* Work required *
Your answer should hold all lines of the entries that include the word "letter".
□ □ □
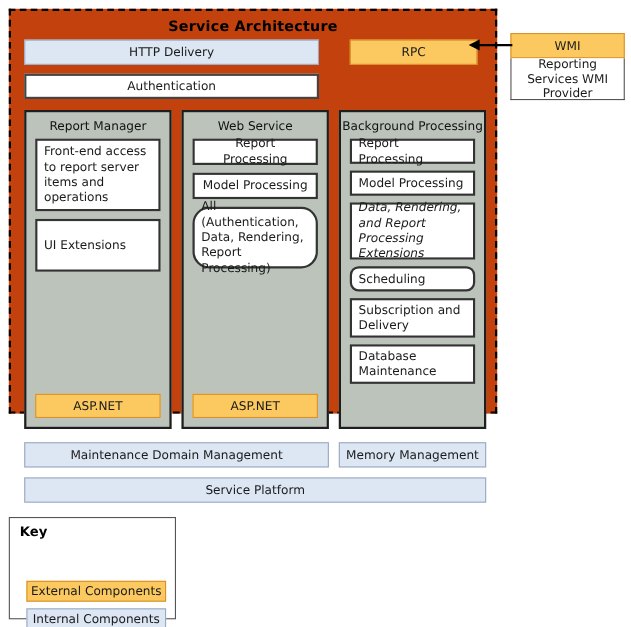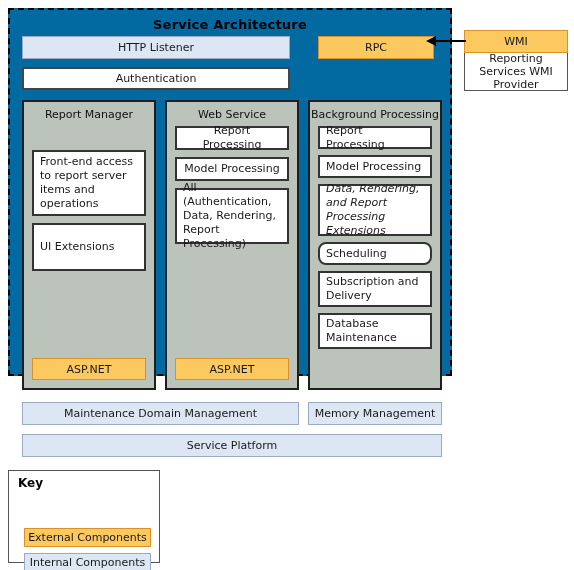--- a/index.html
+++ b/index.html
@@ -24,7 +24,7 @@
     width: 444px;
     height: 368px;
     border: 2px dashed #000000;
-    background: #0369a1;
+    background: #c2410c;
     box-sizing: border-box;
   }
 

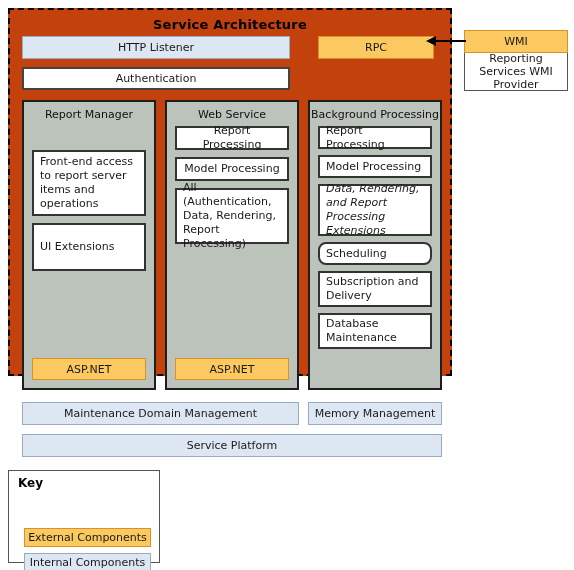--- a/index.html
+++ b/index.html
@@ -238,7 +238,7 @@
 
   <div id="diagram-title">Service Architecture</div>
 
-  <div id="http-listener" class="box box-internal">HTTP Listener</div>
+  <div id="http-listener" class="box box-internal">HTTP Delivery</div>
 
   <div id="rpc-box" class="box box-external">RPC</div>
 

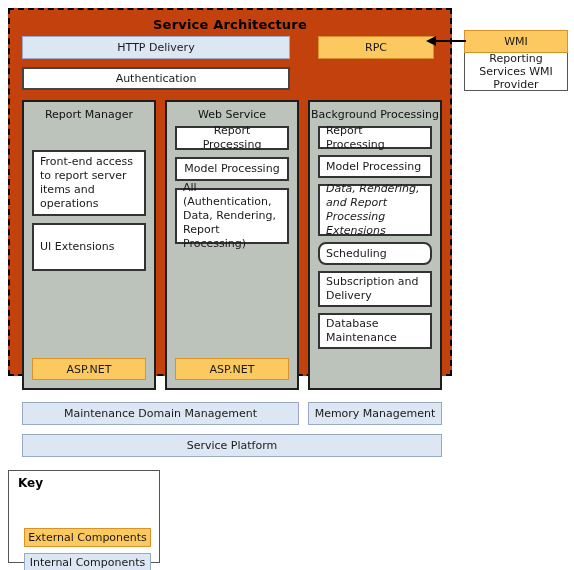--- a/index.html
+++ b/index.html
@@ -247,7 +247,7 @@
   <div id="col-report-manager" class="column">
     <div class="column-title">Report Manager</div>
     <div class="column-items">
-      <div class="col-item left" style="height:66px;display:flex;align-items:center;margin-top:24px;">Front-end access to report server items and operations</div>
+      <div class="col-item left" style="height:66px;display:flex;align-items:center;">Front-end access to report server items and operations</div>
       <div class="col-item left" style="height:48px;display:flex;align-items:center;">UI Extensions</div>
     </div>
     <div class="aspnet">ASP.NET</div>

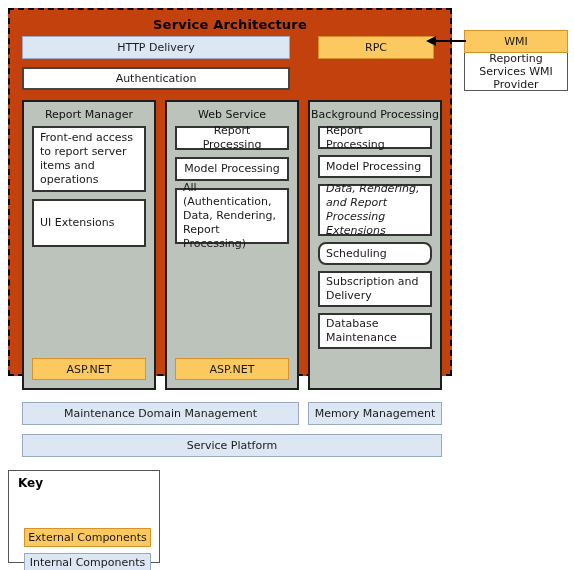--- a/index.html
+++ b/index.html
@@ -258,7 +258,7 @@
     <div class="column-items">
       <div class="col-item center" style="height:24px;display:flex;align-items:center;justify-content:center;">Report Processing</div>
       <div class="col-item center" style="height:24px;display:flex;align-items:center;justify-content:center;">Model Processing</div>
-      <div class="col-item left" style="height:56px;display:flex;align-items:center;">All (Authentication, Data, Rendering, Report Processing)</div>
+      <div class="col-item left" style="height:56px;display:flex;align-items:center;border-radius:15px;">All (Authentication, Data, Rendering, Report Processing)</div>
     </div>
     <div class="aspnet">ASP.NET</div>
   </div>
□ □ □
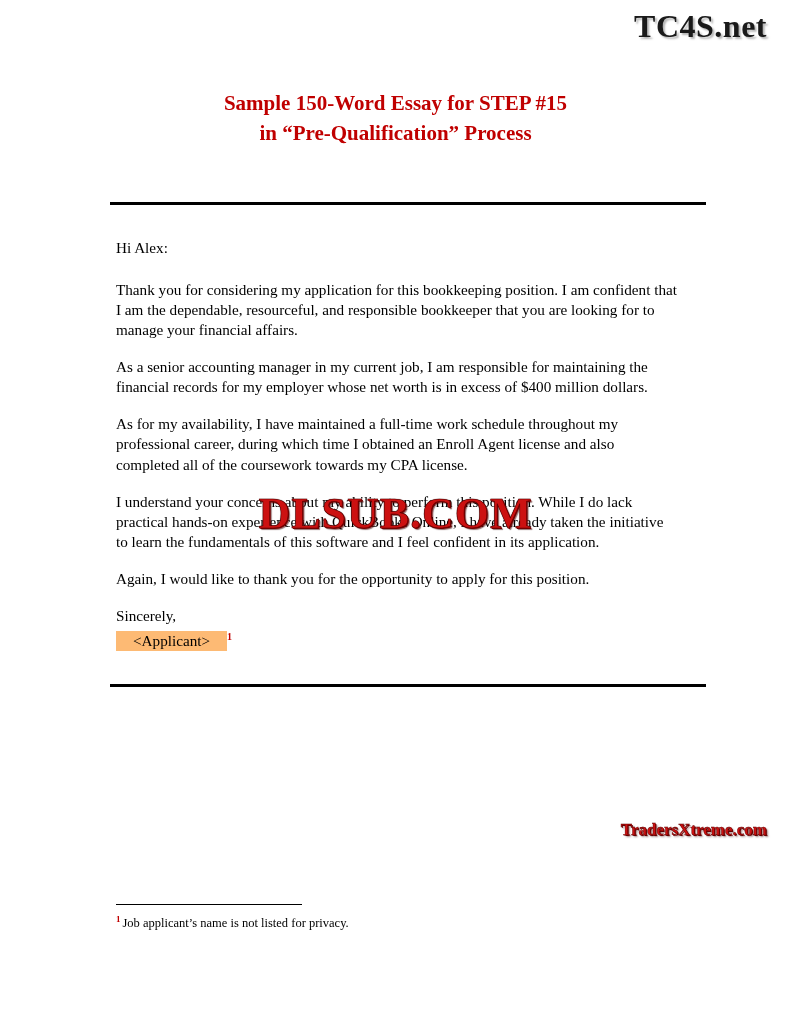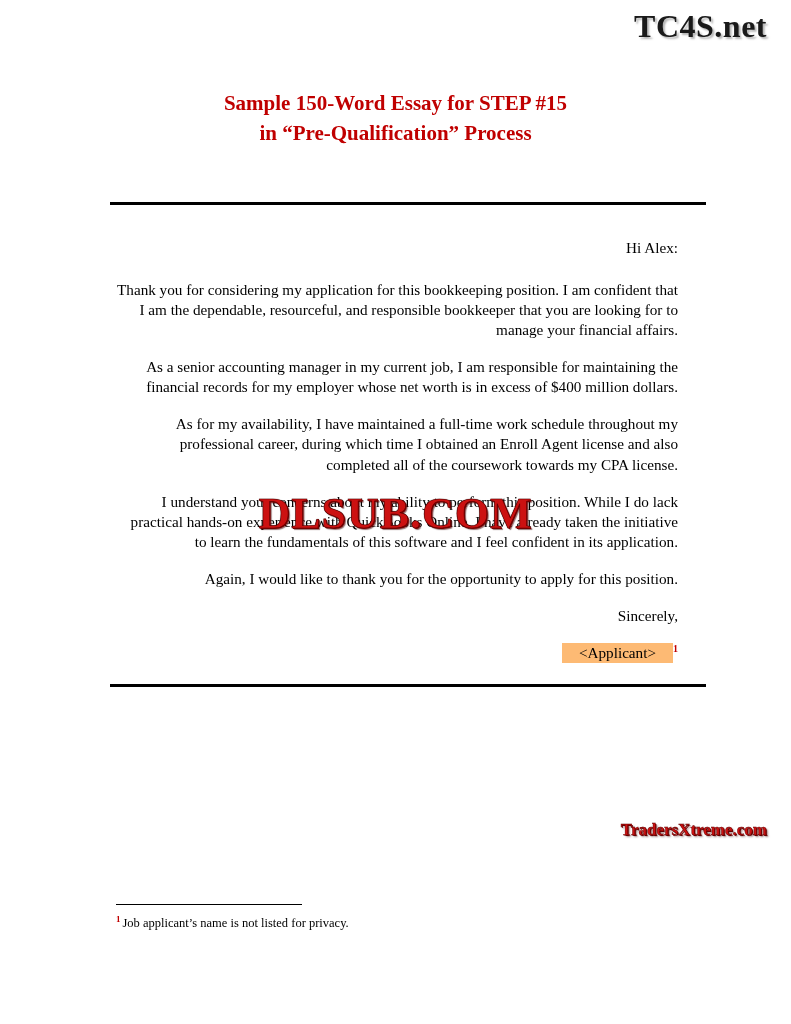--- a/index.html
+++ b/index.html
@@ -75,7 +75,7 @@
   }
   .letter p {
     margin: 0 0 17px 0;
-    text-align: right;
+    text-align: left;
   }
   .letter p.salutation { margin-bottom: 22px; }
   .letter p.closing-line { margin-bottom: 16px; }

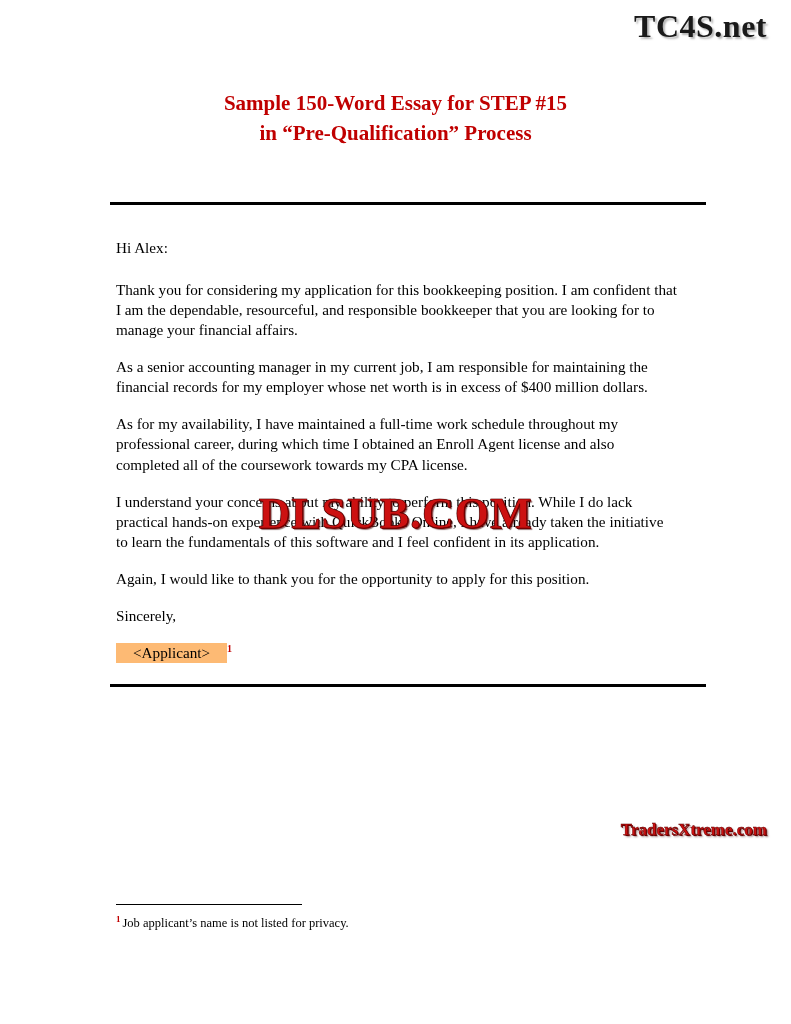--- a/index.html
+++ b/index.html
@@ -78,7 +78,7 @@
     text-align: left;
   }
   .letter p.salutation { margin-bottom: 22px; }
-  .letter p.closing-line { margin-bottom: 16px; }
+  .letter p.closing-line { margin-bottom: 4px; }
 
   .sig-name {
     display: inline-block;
□ □ □
* Exercise solution *
   .letter p {
   .letter p.salutation { margin-bottom: 22px; }
   .letter p.closing-line { margin-bottom: 16px; }
   .letter p.salutation { margin-bottom: 22px; }
-  .letter p.closing-line { margin-bottom: 16px; }
+  .letter p.closing-line { margin-bottom: 4px; }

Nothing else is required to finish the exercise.